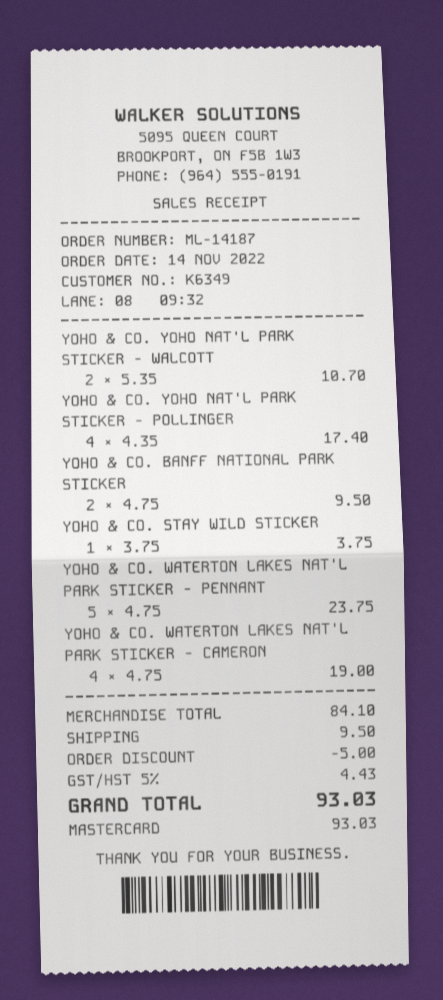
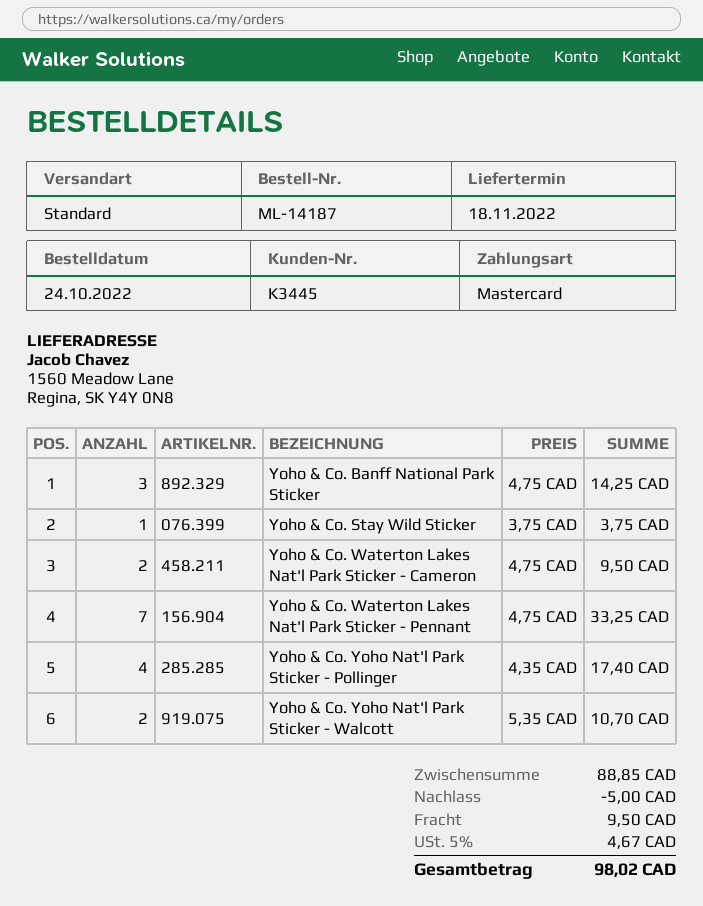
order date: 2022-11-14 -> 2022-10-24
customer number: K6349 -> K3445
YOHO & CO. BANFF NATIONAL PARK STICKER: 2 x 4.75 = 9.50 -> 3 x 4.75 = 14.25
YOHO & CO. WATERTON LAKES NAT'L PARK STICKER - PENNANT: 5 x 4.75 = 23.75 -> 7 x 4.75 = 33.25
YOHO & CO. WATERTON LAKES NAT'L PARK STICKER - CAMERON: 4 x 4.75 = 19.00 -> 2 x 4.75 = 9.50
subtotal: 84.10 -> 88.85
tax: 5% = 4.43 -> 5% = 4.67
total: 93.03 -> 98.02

* * *

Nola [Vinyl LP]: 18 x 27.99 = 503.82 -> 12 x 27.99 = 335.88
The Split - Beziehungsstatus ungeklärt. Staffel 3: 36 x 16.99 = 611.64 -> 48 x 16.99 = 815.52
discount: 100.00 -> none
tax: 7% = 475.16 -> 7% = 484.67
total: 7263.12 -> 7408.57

▶ [PROBLEM TO WORK ON] Note every line of the records that holds the word "STICKER", and copy it.

▶ [EXERCISE RESPONSE]
YOHO & CO. BANFF NATIONAL PARK STICKER: 2 x 4.75 = 9.50 -> 3 x 4.75 = 14.25
YOHO & CO. WATERTON LAKES NAT'L PARK STICKER - PENNANT: 5 x 4.75 = 23.75 -> 7 x 4.75 = 33.25
YOHO & CO. WATERTON LAKES NAT'L PARK STICKER - CAMERON: 4 x 4.75 = 19.00 -> 2 x 4.75 = 9.50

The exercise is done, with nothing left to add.